Daily Progress, Jacksonville, TX


April 5, 2014

Don’t do it yourself

JACKSONVILLE — After years of fooling with just about every do-it-yourself project imaginable, I finally came to a startling conclusion. Just about everything I can do for myself, or think I can, somebody else can do for me faster and better and cheaper as well. Starting at an early age, I tried to learn every known skill in order to become independent. The heartache and frustration resulting from such a stubborn urge knew no bounds.

As a wood shop project in junior high school, for instance, I decided to make a coffee table for my mother. Not ever having paid much attention to what a coffee table looked like, I built something that defied description. It was about the right length and depth for a coffee table alright, but 36 inches high. Not only that, but one leg was shorter than the others, causing an annoying wobble. My mother said she thought it was beautiful and found a place for it in the living room, but not as a coffee table.

When I returned home from the Navy some years later, the table was no longer in evidence. It was well before the “Don’t Ask; Don’t Tell” policy and I never asked about it.

This was the first of many such projects to follow that either damaged my pride or cost me money, or both. After some years of this lifestyle, wisdom suddenly struck me one day. With my wife’s wholehearted support my moto became: “Let somebody else do it.” Our friends were quick to notice my changed behavior. When company stopped by, the house was not in its usual state of chaos. No longer did we have to suggest to guests that they use the bathroom before visiting.

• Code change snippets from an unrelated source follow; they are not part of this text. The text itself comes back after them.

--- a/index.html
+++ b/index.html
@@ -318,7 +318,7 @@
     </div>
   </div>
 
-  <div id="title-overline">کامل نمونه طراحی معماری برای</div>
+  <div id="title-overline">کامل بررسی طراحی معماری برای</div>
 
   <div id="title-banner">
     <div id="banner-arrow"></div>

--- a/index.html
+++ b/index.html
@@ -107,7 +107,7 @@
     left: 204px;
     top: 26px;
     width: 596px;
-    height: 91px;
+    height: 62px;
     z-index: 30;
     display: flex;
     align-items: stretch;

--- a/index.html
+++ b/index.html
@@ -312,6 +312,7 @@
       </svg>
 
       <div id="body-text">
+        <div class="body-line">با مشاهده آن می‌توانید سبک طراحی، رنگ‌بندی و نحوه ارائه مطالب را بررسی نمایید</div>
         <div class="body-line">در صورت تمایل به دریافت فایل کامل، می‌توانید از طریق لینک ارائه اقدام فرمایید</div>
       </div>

A succession of workers had to be called in to complete a variety of un-finished projects, but at last it was done. Everything was as I had imagined it would be. Since then I’ve applied the slogan, “Let Somebody Else Do It” to all parts of my life. I’m at peace with myself and have no reason to swear at all those out-of-order things that home-owners have to contend with.  Now I’ve hired other people to do my swearing for me.

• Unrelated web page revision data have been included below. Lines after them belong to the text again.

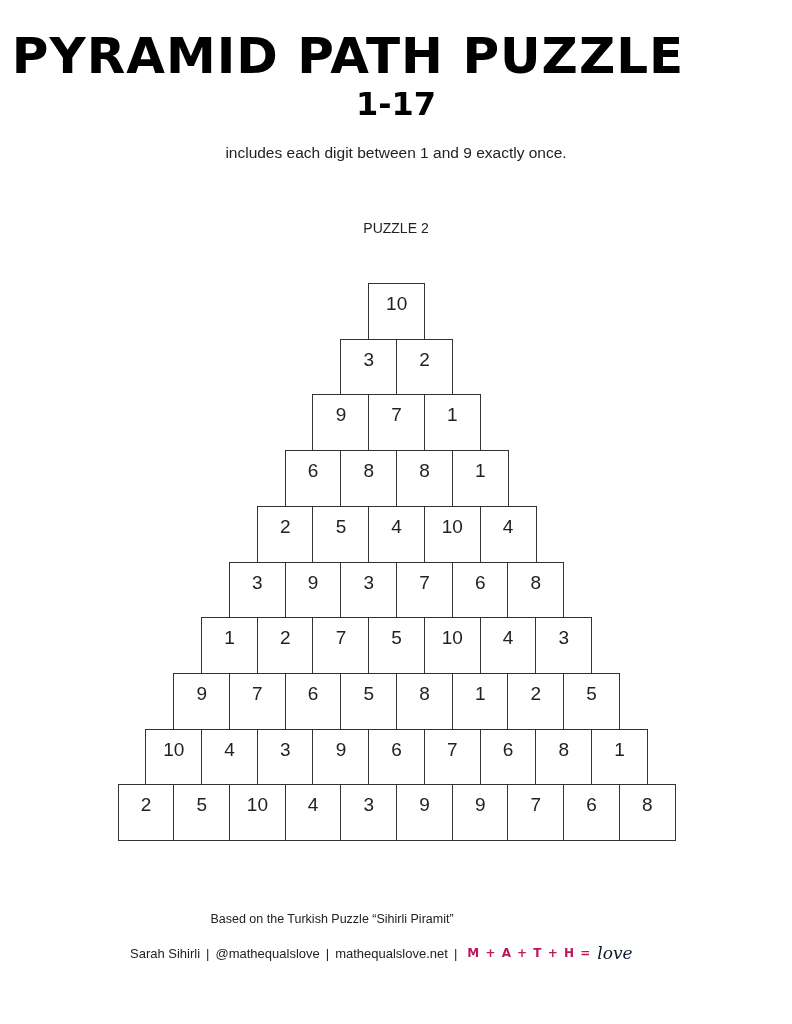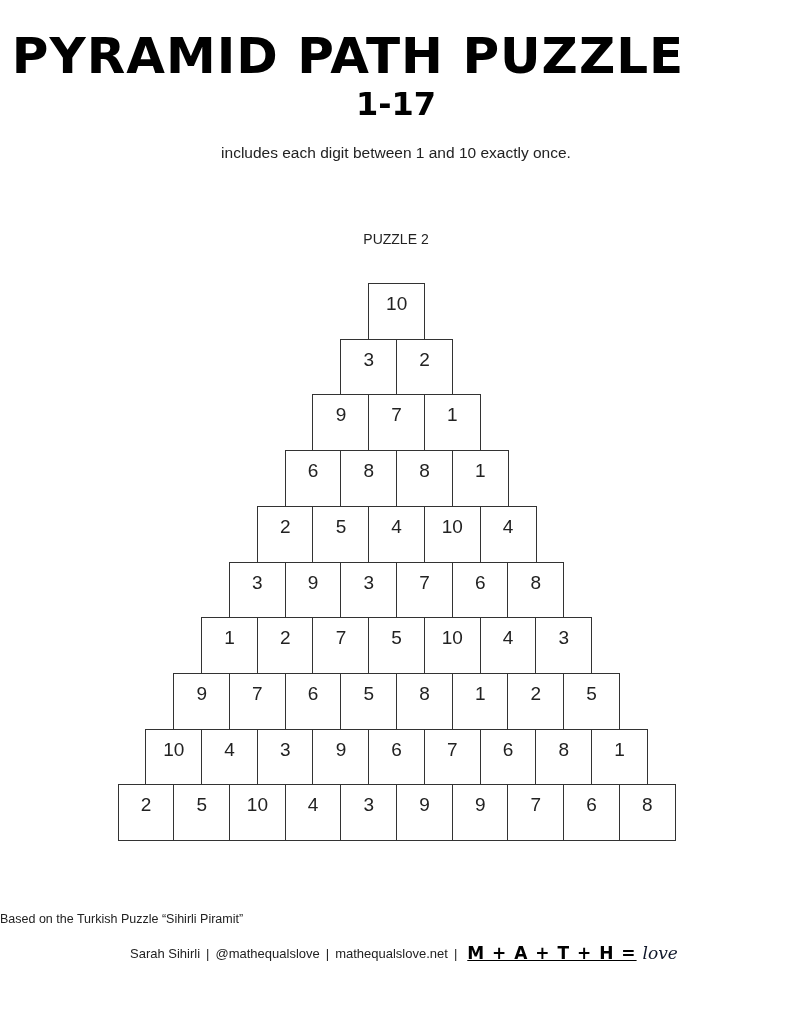--- a/index.html
+++ b/index.html
@@ -30,7 +30,7 @@
 <div class="title">PYRAMID PATH PUZZLE</div>
 <div class="subtitle">1-17</div>
 <div class="instructions">
-  <div>includes each digit between 1 and 10 exactly once.</div>
+  <div>includes each digit between 1 and 9 exactly once.</div>
 </div>
 <div class="puzzle-label">PUZZLE 2</div>
 

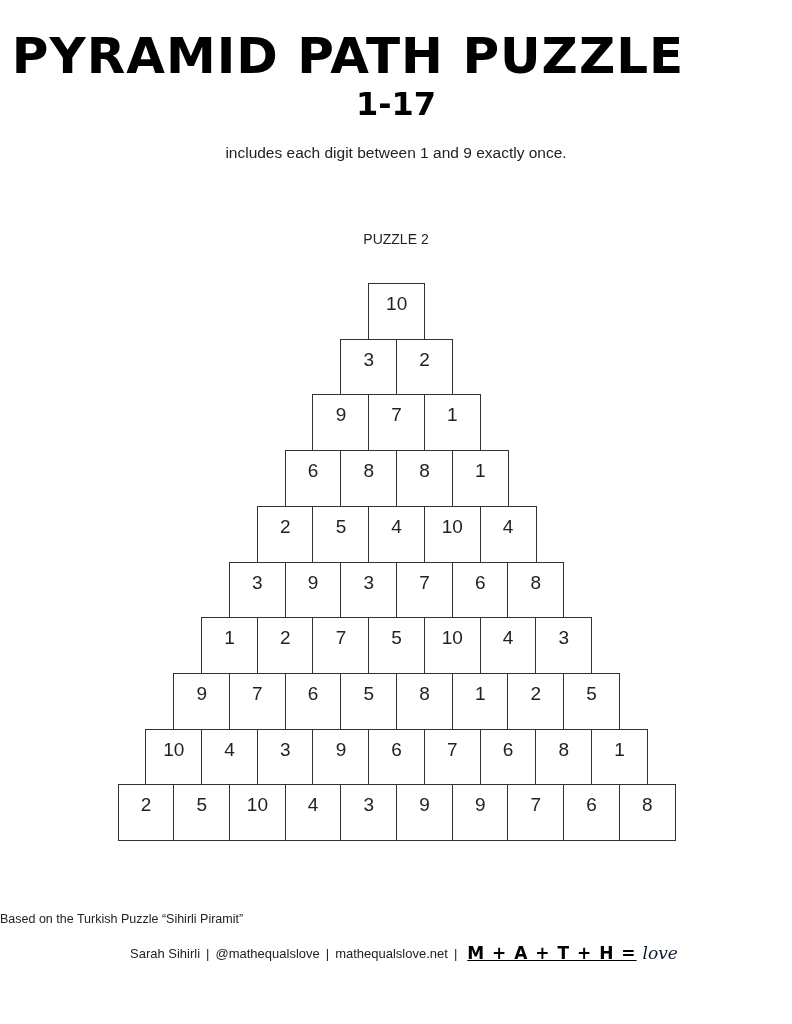--- a/index.html
+++ b/index.html
@@ -10,7 +10,7 @@
     font-family:"DejaVu Sans", sans-serif; font-weight:bold; font-size:32px; line-height:40px; color:#000; }
   .instructions { position:absolute; left:60px; width:672px; top:143px; text-align:center;
     font-family:"Liberation Sans", sans-serif; font-size:15.5px; line-height:19px; color:#222; }
-  .puzzle-label { position:absolute; left:0; width:792px; top:231px; text-align:center;
+  .puzzle-label { position:absolute; left:0; width:792px; top:220px; text-align:center;
     font-family:"Liberation Sans", sans-serif; font-size:14px; color:#222; }
   .pyramid { position:absolute; left:0; top:0; width:788px; height:1024px; }
   .cell { position:absolute; box-sizing:border-box; width:57px; height:57px; border:1.6px solid #333;

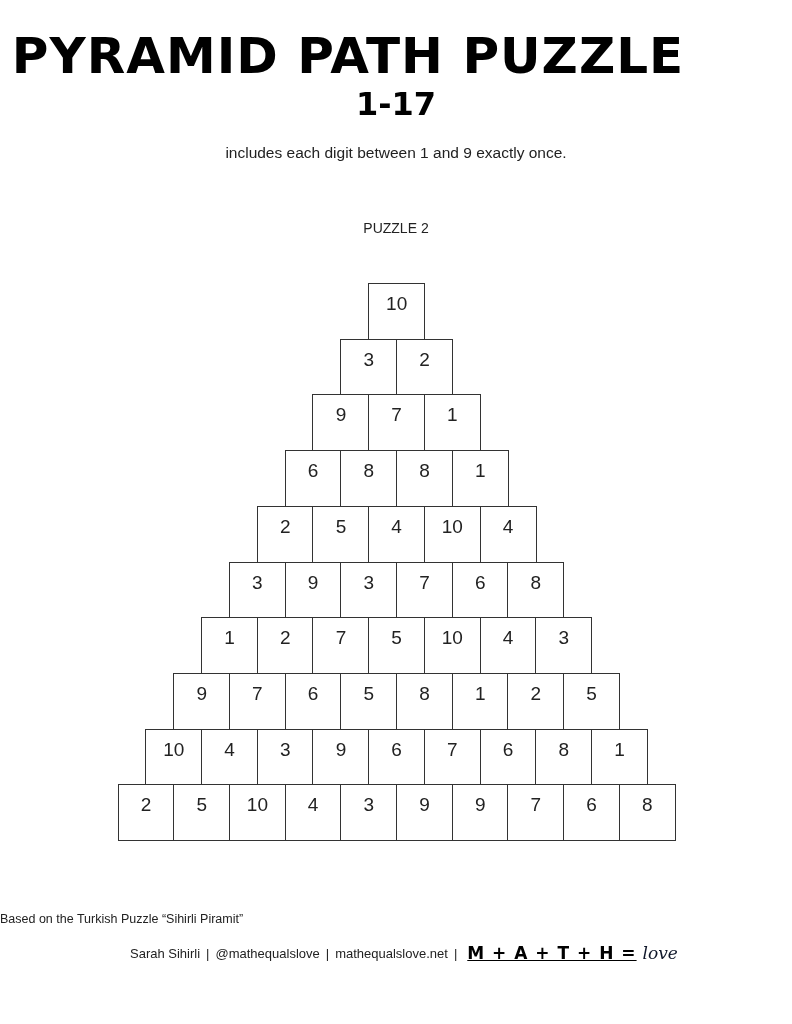--- a/index.html
+++ b/index.html
@@ -16,8 +16,8 @@
   .cell { position:absolute; box-sizing:border-box; width:57px; height:57px; border:1.6px solid #333;
     background:#fff; text-align:center; font-family:"Liberation Sans", sans-serif; font-size:19px;
     line-height:20px; padding-top:10px; color:#222; }
-  .footer1 { position:absolute; left:0; width:640px; top:912px; 
-    font-family:"Liberation Sans", sans-serif; font-size:12.5px; color:#222; }
+  .footer1 { position:absolute; left:0; width:640px; top:912px; text-align:center;
+    font-family:"Liberation Sans", sans-serif; font-size:12.5px; color:#222;padding-left:12px; }
   .footer2 { position:absolute; left:130px; top:943px; white-space:nowrap;
     font-family:"Liberation Sans", sans-serif; font-size:13px; color:#222; display:flex; align-items:center; }
   .footer2 .sep { margin:0 6px; }

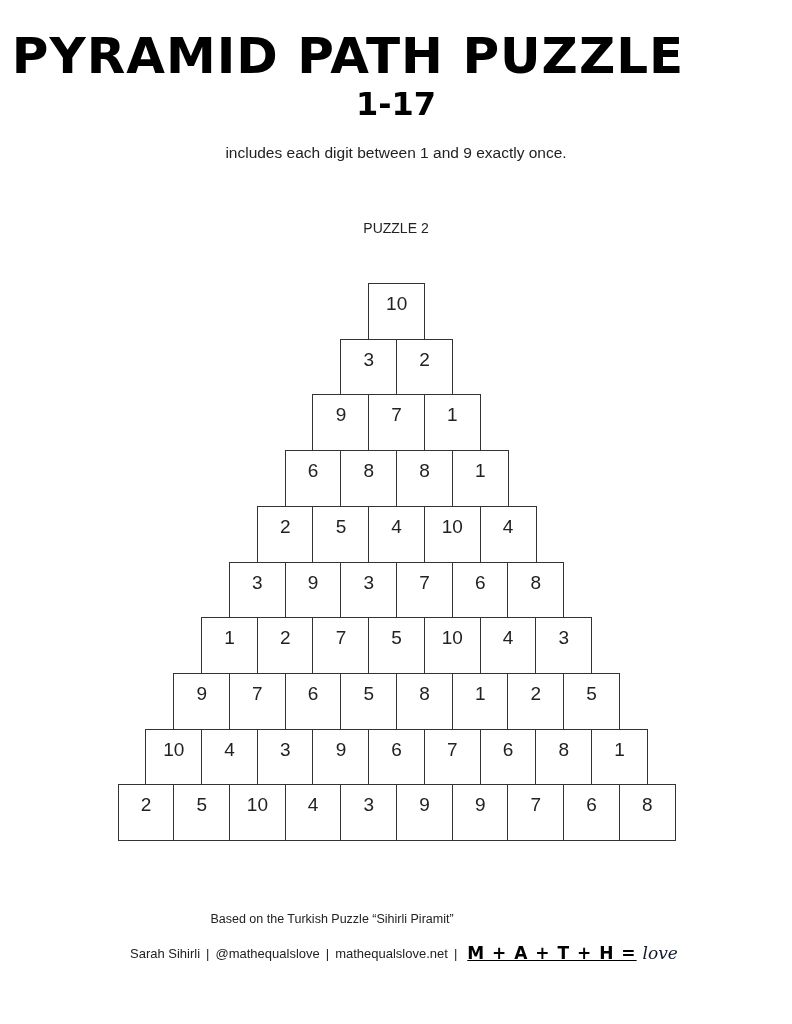--- a/index.html
+++ b/index.html
@@ -21,7 +21,7 @@
   .footer2 { position:absolute; left:130px; top:943px; white-space:nowrap;
     font-family:"Liberation Sans", sans-serif; font-size:13px; color:#222; display:flex; align-items:center; }
   .footer2 .sep { margin:0 6px; }
-  .brand { font-family:"DejaVu Sans", sans-serif; font-weight:bold; font-size:17px; color:#000000; margin-left:4px; letter-spacing:1px;text-decoration:underline; }
+  .brand { font-family:"DejaVu Sans", sans-serif; font-weight:bold; font-size:12px; color:#be185d; margin-left:4px; letter-spacing:1px; }
   .love { font-family:"DejaVu Serif", serif; font-style:italic; color:#0f172a; font-size:17px; margin-left:6px; }
 </style>
 </head>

But it didn’t stop there. We have a gardener to take care of the lawn and an attorney to fight our legal battles. A financial adviser manages our money, and we have a hair stylist to keep her beautiful and me reasonably presentable.  What we haven’t hired people to do, we use machines for. Why waste energy? I can use my golf cart to do errands here in the neighborhood as well as play golf.

I got tired of trying to be a good citizen and writing my congressman, which never seemed to work out all that well. I hired one of those high-powered lobbyists, but I can’t see that he’s gotten the pot-holes in our block taken care of. On the bright side, if the tax reduction he promised doesn’t go through, there’s a special clause in our contract that will allow me to write off most of my lobbyists’ salary.

But life is good and can only get better now that we’ve decided to get somebody else to do it.

A question to ponder:

If you try to fail and succeed, which have you done?